§ RECORD EXTRACTS
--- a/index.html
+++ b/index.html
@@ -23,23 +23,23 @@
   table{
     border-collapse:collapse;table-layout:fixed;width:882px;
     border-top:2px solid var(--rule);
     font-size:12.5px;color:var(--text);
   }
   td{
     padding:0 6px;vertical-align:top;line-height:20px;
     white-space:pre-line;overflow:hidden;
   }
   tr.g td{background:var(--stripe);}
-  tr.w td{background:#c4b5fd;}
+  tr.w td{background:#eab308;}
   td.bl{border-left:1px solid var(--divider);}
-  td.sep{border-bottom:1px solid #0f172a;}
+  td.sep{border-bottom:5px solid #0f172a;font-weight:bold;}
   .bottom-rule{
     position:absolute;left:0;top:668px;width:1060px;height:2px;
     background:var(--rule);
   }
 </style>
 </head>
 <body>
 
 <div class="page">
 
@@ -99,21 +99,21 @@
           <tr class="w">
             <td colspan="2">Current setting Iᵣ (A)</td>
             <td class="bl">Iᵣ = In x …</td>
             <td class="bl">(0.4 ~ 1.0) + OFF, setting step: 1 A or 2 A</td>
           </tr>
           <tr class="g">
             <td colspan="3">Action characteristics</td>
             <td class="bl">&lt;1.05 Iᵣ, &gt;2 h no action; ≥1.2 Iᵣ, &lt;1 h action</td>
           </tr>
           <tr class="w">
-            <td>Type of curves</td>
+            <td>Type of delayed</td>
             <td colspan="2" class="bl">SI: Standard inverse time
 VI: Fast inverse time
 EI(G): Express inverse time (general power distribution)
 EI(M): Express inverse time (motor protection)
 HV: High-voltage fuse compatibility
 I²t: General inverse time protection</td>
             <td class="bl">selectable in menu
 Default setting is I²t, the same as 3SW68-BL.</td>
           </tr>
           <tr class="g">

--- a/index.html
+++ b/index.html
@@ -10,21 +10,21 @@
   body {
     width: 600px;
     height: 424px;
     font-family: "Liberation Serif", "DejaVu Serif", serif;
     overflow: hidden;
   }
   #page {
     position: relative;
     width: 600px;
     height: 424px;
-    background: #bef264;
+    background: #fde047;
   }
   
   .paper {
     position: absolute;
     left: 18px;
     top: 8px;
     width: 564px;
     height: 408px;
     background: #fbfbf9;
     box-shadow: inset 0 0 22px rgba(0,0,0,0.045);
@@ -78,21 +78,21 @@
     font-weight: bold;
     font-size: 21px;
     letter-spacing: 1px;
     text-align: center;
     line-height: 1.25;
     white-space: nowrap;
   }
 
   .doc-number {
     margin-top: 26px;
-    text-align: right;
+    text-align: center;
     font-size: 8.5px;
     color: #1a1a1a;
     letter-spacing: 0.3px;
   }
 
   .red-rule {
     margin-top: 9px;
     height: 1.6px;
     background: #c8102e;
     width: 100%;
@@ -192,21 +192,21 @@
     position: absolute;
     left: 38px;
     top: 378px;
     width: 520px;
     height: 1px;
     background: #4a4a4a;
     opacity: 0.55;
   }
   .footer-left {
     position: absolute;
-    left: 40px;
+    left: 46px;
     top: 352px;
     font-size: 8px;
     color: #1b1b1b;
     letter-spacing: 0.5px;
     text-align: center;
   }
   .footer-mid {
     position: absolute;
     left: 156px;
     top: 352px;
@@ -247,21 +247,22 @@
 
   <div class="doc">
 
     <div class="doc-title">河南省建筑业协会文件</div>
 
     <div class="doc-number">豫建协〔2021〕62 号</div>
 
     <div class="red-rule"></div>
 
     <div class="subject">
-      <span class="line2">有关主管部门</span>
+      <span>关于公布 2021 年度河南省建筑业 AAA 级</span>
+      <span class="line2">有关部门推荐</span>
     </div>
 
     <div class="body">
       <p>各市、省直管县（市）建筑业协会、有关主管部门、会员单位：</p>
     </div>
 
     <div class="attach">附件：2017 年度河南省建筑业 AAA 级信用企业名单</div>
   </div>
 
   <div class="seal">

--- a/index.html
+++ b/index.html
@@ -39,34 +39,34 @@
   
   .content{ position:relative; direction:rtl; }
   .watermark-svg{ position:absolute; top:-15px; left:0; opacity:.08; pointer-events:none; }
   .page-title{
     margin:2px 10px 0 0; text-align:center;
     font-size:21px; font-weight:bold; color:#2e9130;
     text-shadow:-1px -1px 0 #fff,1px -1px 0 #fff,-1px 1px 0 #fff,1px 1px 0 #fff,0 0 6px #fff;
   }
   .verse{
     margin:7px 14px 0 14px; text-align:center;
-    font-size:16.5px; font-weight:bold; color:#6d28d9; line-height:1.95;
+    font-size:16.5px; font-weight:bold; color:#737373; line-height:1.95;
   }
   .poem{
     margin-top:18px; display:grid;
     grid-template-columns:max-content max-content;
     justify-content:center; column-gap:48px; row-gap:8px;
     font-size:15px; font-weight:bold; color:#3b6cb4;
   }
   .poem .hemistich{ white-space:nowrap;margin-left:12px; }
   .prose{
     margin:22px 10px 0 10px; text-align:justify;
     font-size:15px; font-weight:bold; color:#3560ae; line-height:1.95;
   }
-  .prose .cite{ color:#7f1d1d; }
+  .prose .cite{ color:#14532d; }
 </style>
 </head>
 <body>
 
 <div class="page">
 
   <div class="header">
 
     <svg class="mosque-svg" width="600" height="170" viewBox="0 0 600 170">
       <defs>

§ TASK REQUIREMENTS
Print the material verbatim, all of it.

§ RESULT OF THIS TASK
--- a/index.html
+++ b/index.html
@@ -23,23 +23,23 @@
   table{
     border-collapse:collapse;table-layout:fixed;width:882px;
     border-top:2px solid var(--rule);
     font-size:12.5px;color:var(--text);
   }
   td{
     padding:0 6px;vertical-align:top;line-height:20px;
     white-space:pre-line;overflow:hidden;
   }
   tr.g td{background:var(--stripe);}
-  tr.w td{background:#c4b5fd;}
+  tr.w td{background:#eab308;}
   td.bl{border-left:1px solid var(--divider);}
-  td.sep{border-bottom:1px solid #0f172a;}
+  td.sep{border-bottom:5px solid #0f172a;font-weight:bold;}
   .bottom-rule{
     position:absolute;left:0;top:668px;width:1060px;height:2px;
     background:var(--rule);
   }
 </style>
 </head>
 <body>
 
 <div class="page">
 
@@ -99,21 +99,21 @@
           <tr class="w">
             <td colspan="2">Current setting Iᵣ (A)</td>
             <td class="bl">Iᵣ = In x …</td>
             <td class="bl">(0.4 ~ 1.0) + OFF, setting step: 1 A or 2 A</td>
           </tr>
           <tr class="g">
             <td colspan="3">Action characteristics</td>
             <td class="bl">&lt;1.05 Iᵣ, &gt;2 h no action; ≥1.2 Iᵣ, &lt;1 h action</td>
           </tr>
           <tr class="w">
-            <td>Type of curves</td>
+            <td>Type of delayed</td>
             <td colspan="2" class="bl">SI: Standard inverse time
 VI: Fast inverse time
 EI(G): Express inverse time (general power distribution)
 EI(M): Express inverse time (motor protection)
 HV: High-voltage fuse compatibility
 I²t: General inverse time protection</td>
             <td class="bl">selectable in menu
 Default setting is I²t, the same as 3SW68-BL.</td>
           </tr>
           <tr class="g">

--- a/index.html
+++ b/index.html
@@ -10,21 +10,21 @@
   body {
     width: 600px;
     height: 424px;
     font-family: "Liberation Serif", "DejaVu Serif", serif;
     overflow: hidden;
   }
   #page {
     position: relative;
     width: 600px;
     height: 424px;
-    background: #bef264;
+    background: #fde047;
   }
   
   .paper {
     position: absolute;
     left: 18px;
     top: 8px;
     width: 564px;
     height: 408px;
     background: #fbfbf9;
     box-shadow: inset 0 0 22px rgba(0,0,0,0.045);
@@ -78,21 +78,21 @@
     font-weight: bold;
     font-size: 21px;
     letter-spacing: 1px;
     text-align: center;
     line-height: 1.25;
     white-space: nowrap;
   }
 
   .doc-number {
     margin-top: 26px;
-    text-align: right;
+    text-align: center;
     font-size: 8.5px;
     color: #1a1a1a;
     letter-spacing: 0.3px;
   }
 
   .red-rule {
     margin-top: 9px;
     height: 1.6px;
     background: #c8102e;
     width: 100%;
@@ -192,21 +192,21 @@
     position: absolute;
     left: 38px;
     top: 378px;
     width: 520px;
     height: 1px;
     background: #4a4a4a;
     opacity: 0.55;
   }
   .footer-left {
     position: absolute;
-    left: 40px;
+    left: 46px;
     top: 352px;
     font-size: 8px;
     color: #1b1b1b;
     letter-spacing: 0.5px;
     text-align: center;
   }
   .footer-mid {
     position: absolute;
     left: 156px;
     top: 352px;
@@ -247,21 +247,22 @@
 
   <div class="doc">
 
     <div class="doc-title">河南省建筑业协会文件</div>
 
     <div class="doc-number">豫建协〔2021〕62 号</div>
 
     <div class="red-rule"></div>
 
     <div class="subject">
-      <span class="line2">有关主管部门</span>
+      <span>关于公布 2021 年度河南省建筑业 AAA 级</span>
+      <span class="line2">有关部门推荐</span>
     </div>
 
     <div class="body">
       <p>各市、省直管县（市）建筑业协会、有关主管部门、会员单位：</p>
     </div>
 
     <div class="attach">附件：2017 年度河南省建筑业 AAA 级信用企业名单</div>
   </div>
 
   <div class="seal">

--- a/index.html
+++ b/index.html
@@ -39,34 +39,34 @@
   
   .content{ position:relative; direction:rtl; }
   .watermark-svg{ position:absolute; top:-15px; left:0; opacity:.08; pointer-events:none; }
   .page-title{
     margin:2px 10px 0 0; text-align:center;
     font-size:21px; font-weight:bold; color:#2e9130;
     text-shadow:-1px -1px 0 #fff,1px -1px 0 #fff,-1px 1px 0 #fff,1px 1px 0 #fff,0 0 6px #fff;
   }
   .verse{
     margin:7px 14px 0 14px; text-align:center;
-    font-size:16.5px; font-weight:bold; color:#6d28d9; line-height:1.95;
+    font-size:16.5px; font-weight:bold; color:#737373; line-height:1.95;
   }
   .poem{
     margin-top:18px; display:grid;
     grid-template-columns:max-content max-content;
     justify-content:center; column-gap:48px; row-gap:8px;
     font-size:15px; font-weight:bold; color:#3b6cb4;
   }
   .poem .hemistich{ white-space:nowrap;margin-left:12px; }
   .prose{
     margin:22px 10px 0 10px; text-align:justify;
     font-size:15px; font-weight:bold; color:#3560ae; line-height:1.95;
   }
-  .prose .cite{ color:#7f1d1d; }
+  .prose .cite{ color:#14532d; }
 </style>
 </head>
 <body>
 
 <div class="page">
 
   <div class="header">
 
     <svg class="mosque-svg" width="600" height="170" viewBox="0 0 600 170">
       <defs>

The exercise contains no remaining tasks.